Details on the Report from Markopolos
Harry Markopolos is best-known for accurately spotting the Bernie Madoff Ponzi scheme. In his report, Markopolos said General Electric is hiding serious financial problems that will cause it to go bankrupt.
Specifically, GE understated liabilities in its insurance business and misrepresented its financial dealings. Its accounting fraud is “bigger than Enron and WorldCom combined.”
If it sounds sensational and over the top, that’s because it is. The Markopolos report is short on any real evidence and full of inaccuracies. Analysts from Goldman Sachs, Citigroup, and William Blair have all criticized the report.
Plus, Markopolos is part of a hedge fund that stands to benefit financially from a declining GE stock price.
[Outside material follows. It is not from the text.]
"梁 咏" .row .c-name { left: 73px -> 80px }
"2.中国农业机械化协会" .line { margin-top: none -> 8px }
This immediately hinders his credibility. But regardless of what happens with the report, it seems unlikely that General Electric stock is turning around anytime soon.
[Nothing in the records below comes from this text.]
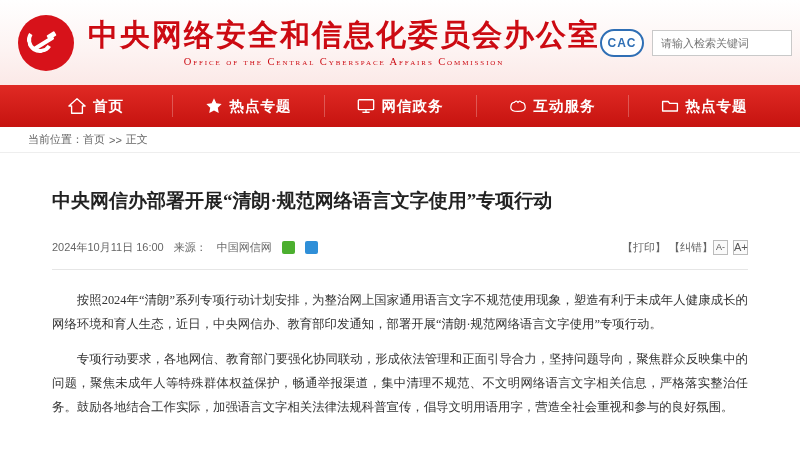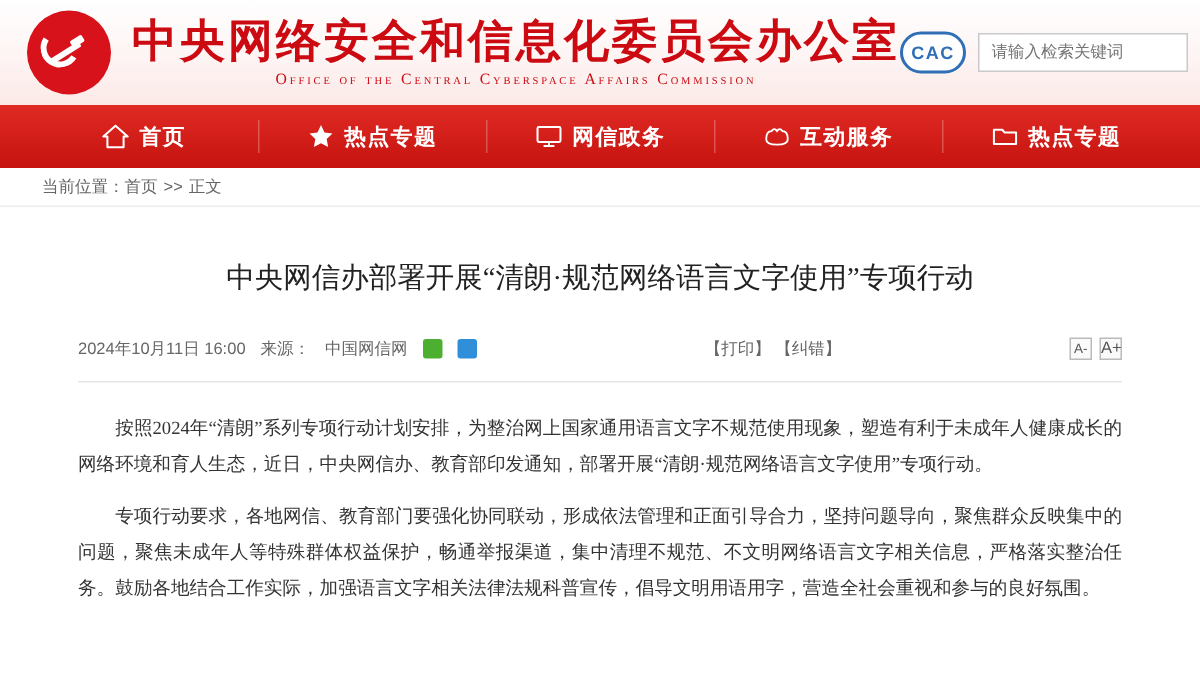"中央网络安全和信息化委员会办公室" .header { height: 70px -> 85px }
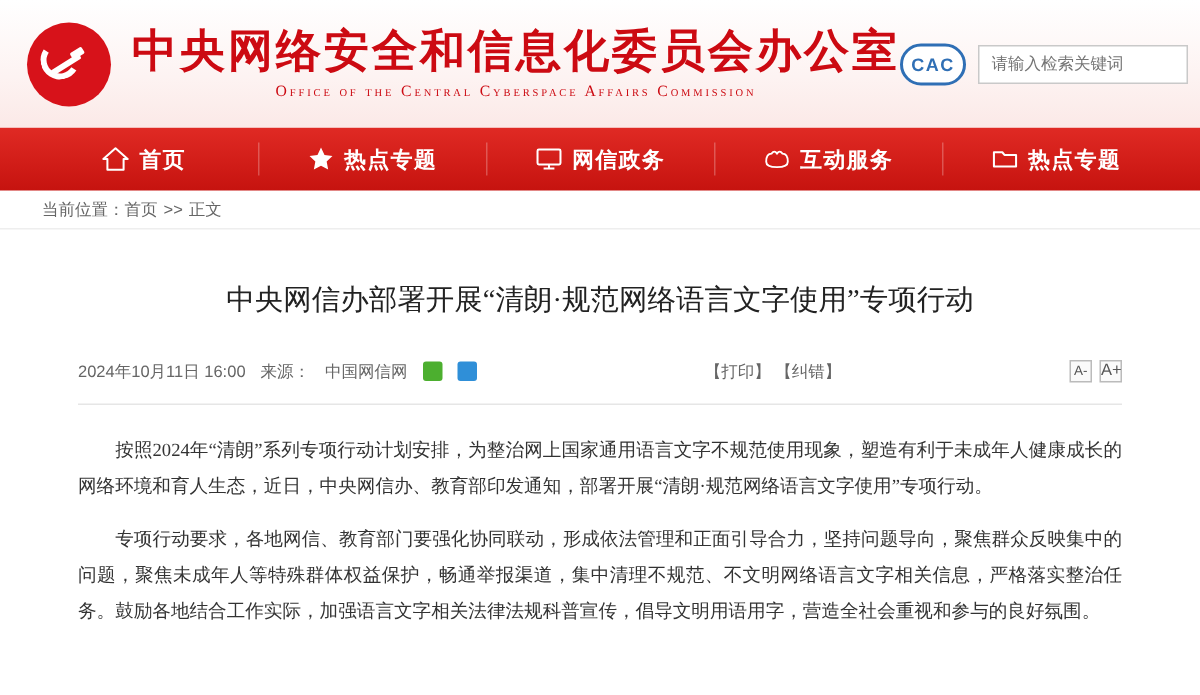"中央网信办部署开展“清朗·规范网络语言文字使用”专项行动" .art-title { font-weight: normal -> bold; text-align: center -> left }
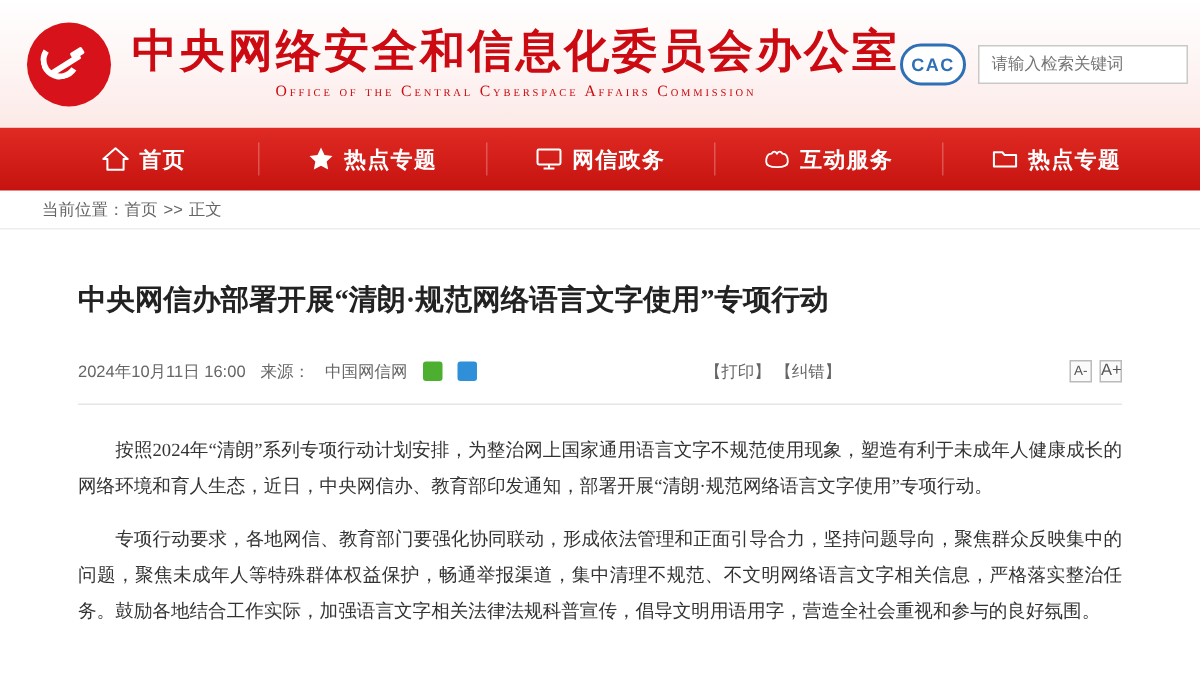"【打印】 【纠错】" .meta-mid-wrap { text-align: center -> right }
Reasons to Hold Off on General Electric Stock
In spite of the company’s restructuring efforts, General Electric stock is down nearly 30% from a year earlier. It’s also down 85% from its all-time high in 2001. One of the biggest problems GE needs to contend with is its heavy debt load.
The company is carrying more than $100 billion in debt and is running out of ways to reduce this figure. It already sold off its energy services, part of its healthcare business, and other assets. Not to mention, the company hasn’t earned any net income over the past couple years. Further, its free cash flow has been negative for a long time now.
A number of analysts have defended the company, and many point to their faith in CEO Larry Culp as the reason why. And it’s true that Culp has done a lot to turn General Electric around. But these problems are bigger than any one CEO.
The company may not be guilty of fraud. But right now, it isn’t worth investing in either. If a General Electric turnaround is ever going to happen, it’s going to take a long time. And the company’s shareholders will be negatively affected in the meantime.
As of this writing, Jamie Johnson did not hold a position in any of the aforementioned securities.